# The data:
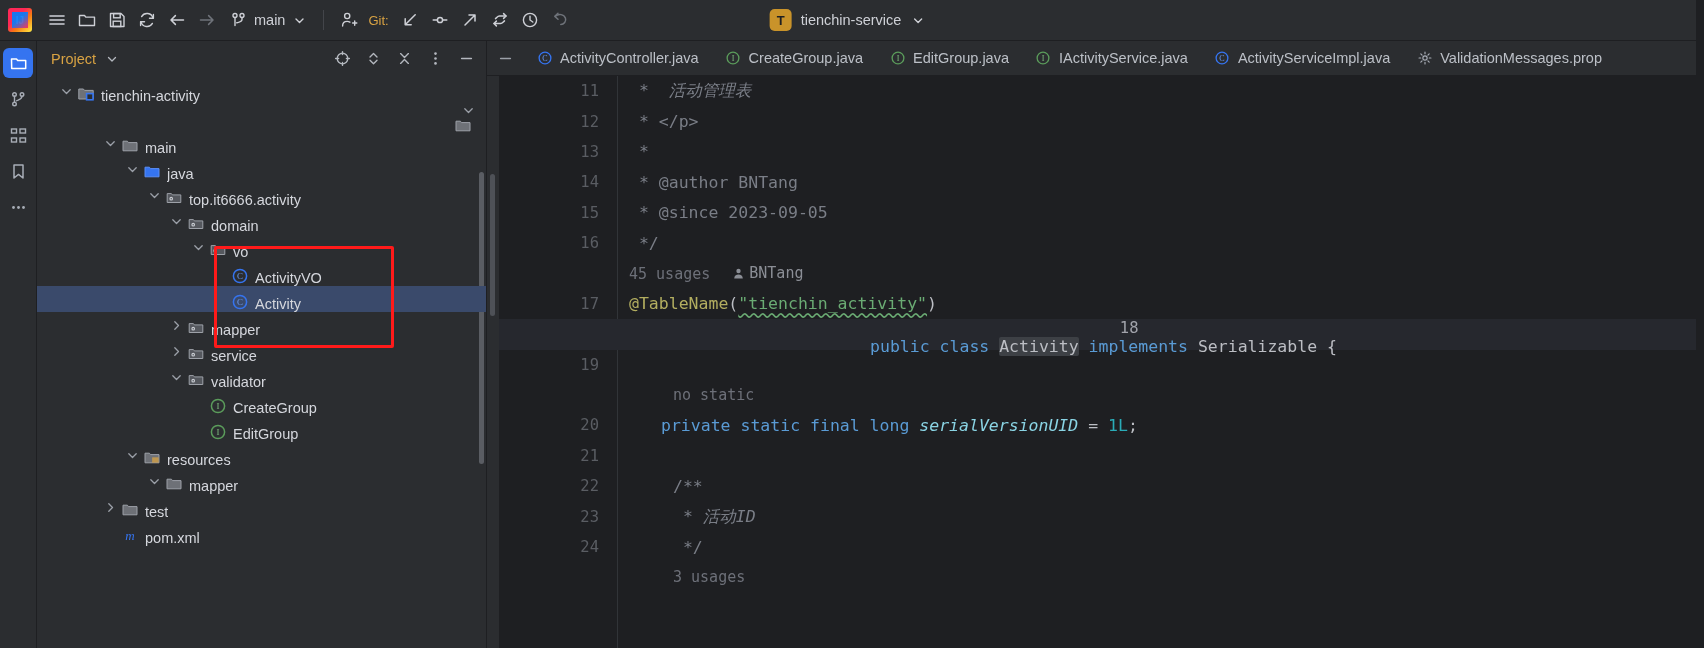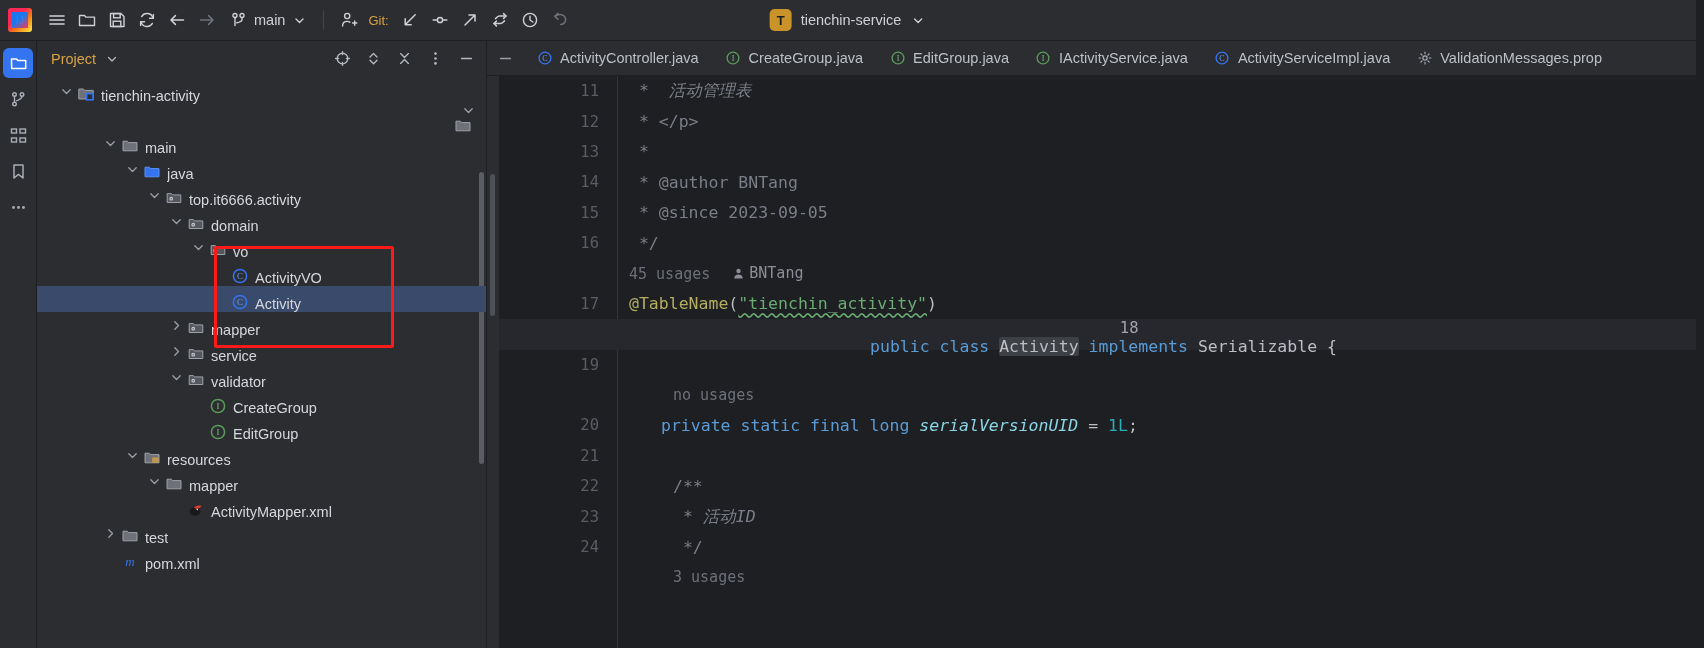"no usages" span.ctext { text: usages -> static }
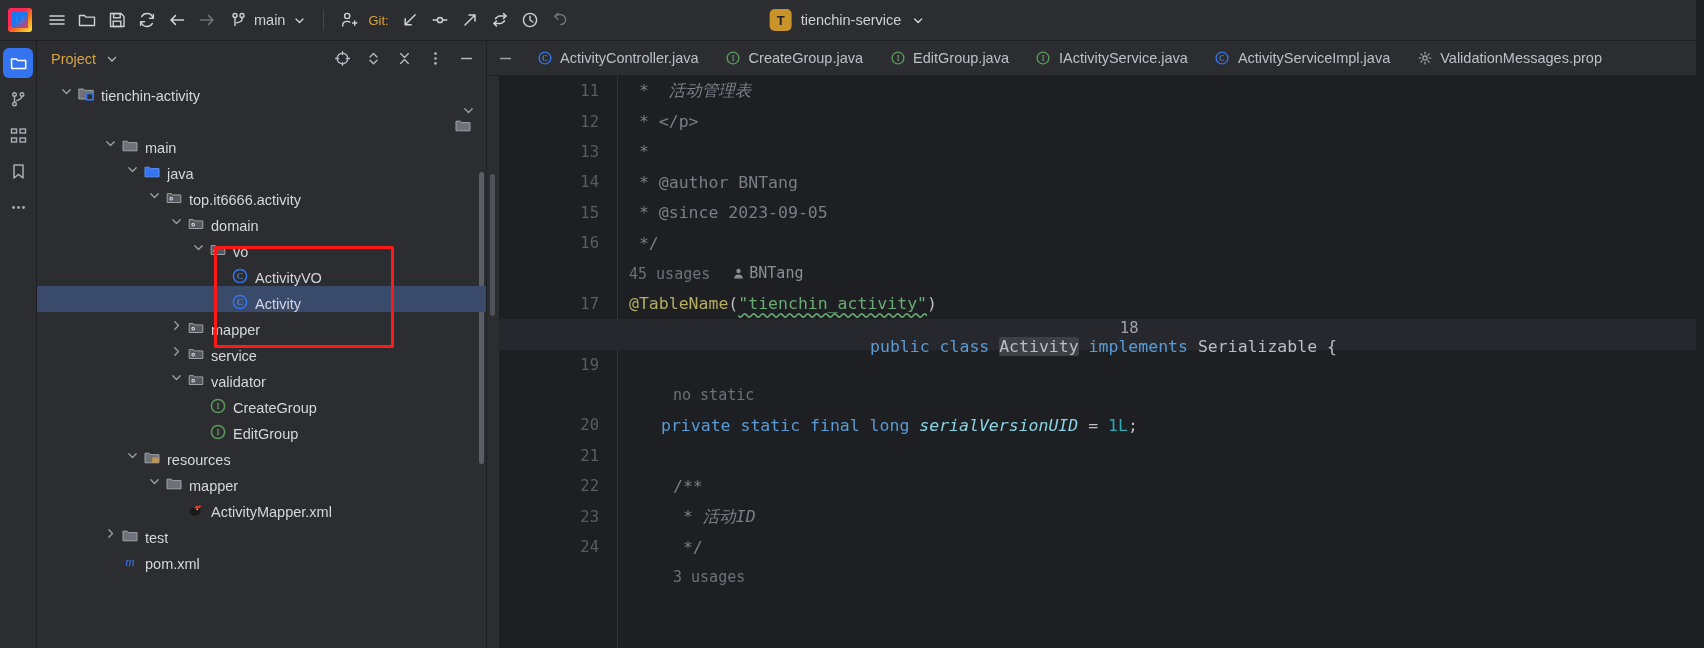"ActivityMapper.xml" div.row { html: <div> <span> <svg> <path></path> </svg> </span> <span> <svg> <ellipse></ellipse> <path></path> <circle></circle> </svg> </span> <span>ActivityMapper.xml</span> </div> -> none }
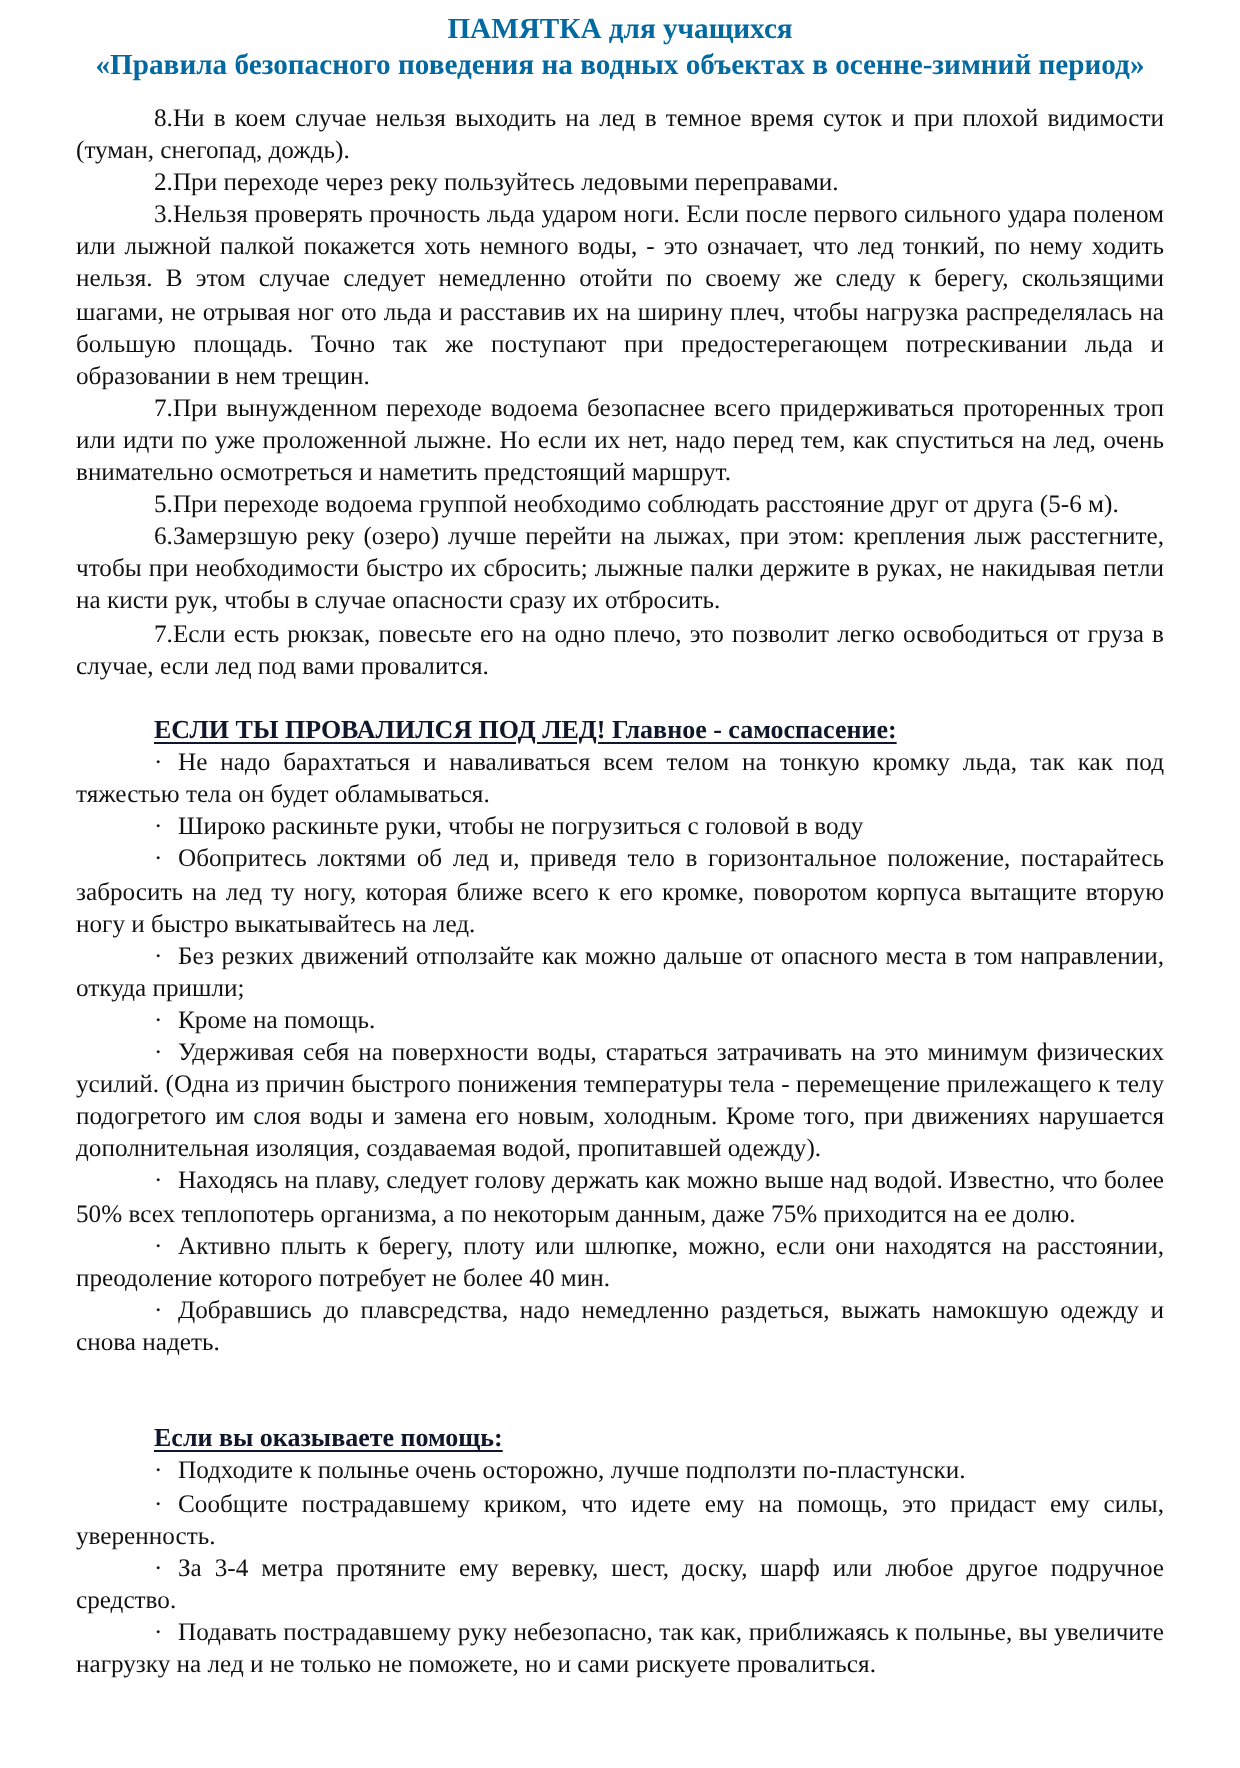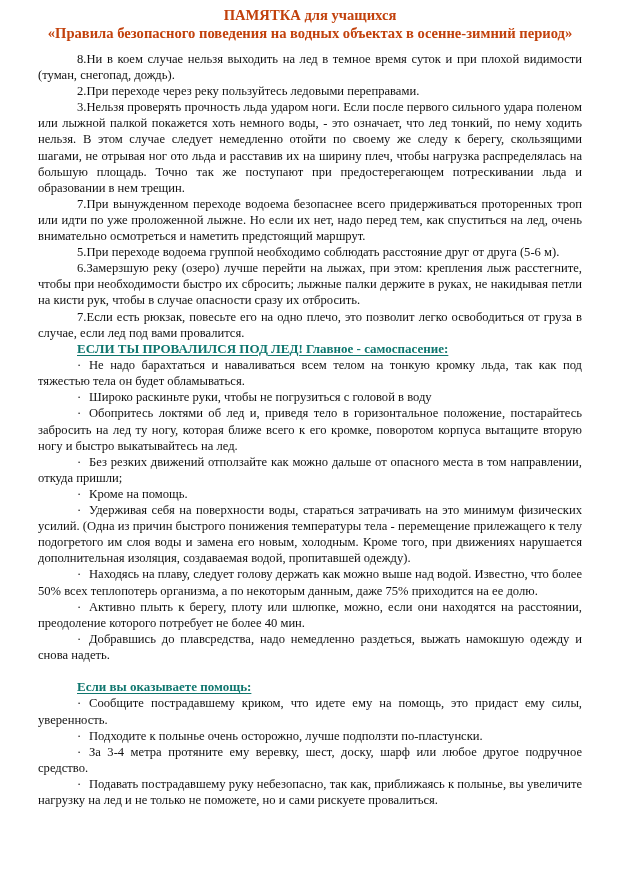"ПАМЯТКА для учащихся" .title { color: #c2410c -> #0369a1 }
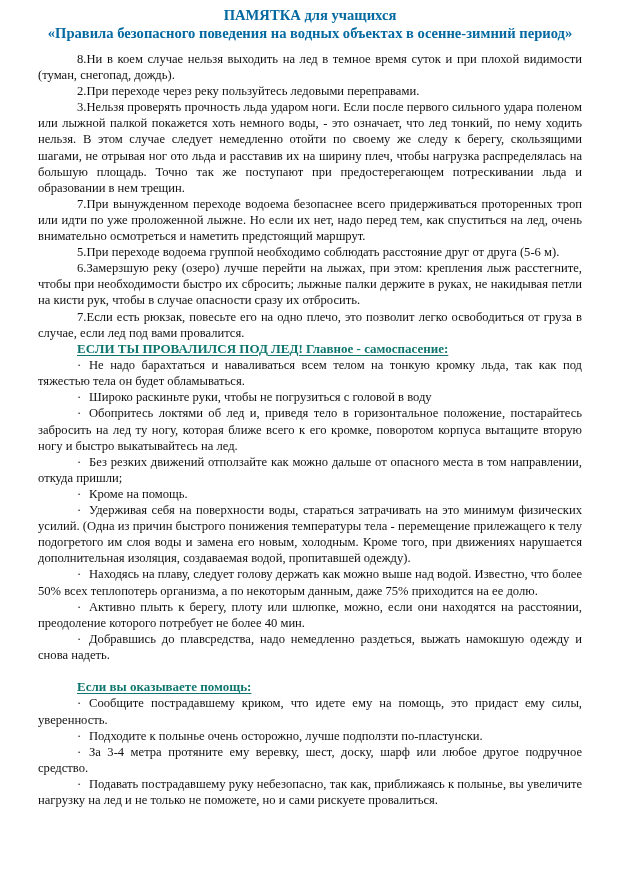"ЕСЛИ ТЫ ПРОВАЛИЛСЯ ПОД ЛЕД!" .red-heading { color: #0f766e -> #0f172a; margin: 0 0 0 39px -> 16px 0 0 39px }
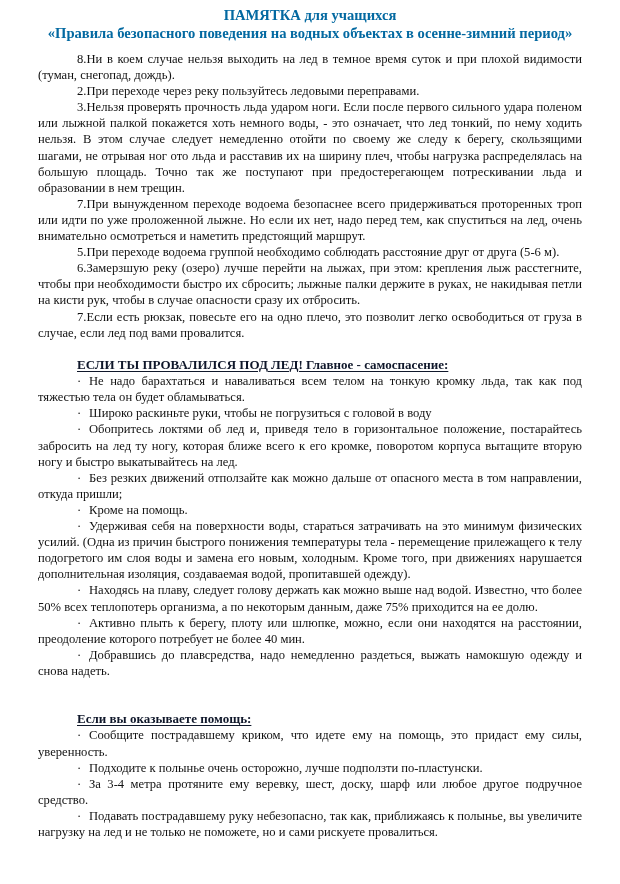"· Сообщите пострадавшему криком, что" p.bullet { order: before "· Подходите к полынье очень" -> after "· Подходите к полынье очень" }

# Exercise brief:
Copy all of the data above exactly. Leave out every picture.

# Problem solution:
"no usages" span.ctext { text: usages -> static }
"ActivityMapper.xml" div.row { html: <div> <span> <svg> <path></path> </svg> </span> <span> <svg> <ellipse></ellipse> <path></path> <circle></circle> </svg> </span> <span>ActivityMapper.xml</span> </div> -> none }
"ПАМЯТКА для учащихся" .title { color: #c2410c -> #0369a1 }
"ЕСЛИ ТЫ ПРОВАЛИЛСЯ ПОД ЛЕД!" .red-heading { color: #0f766e -> #0f172a; margin: 0 0 0 39px -> 16px 0 0 39px }
"· Сообщите пострадавшему криком, что" p.bullet { order: before "· Подходите к полынье очень" -> after "· Подходите к полынье очень" }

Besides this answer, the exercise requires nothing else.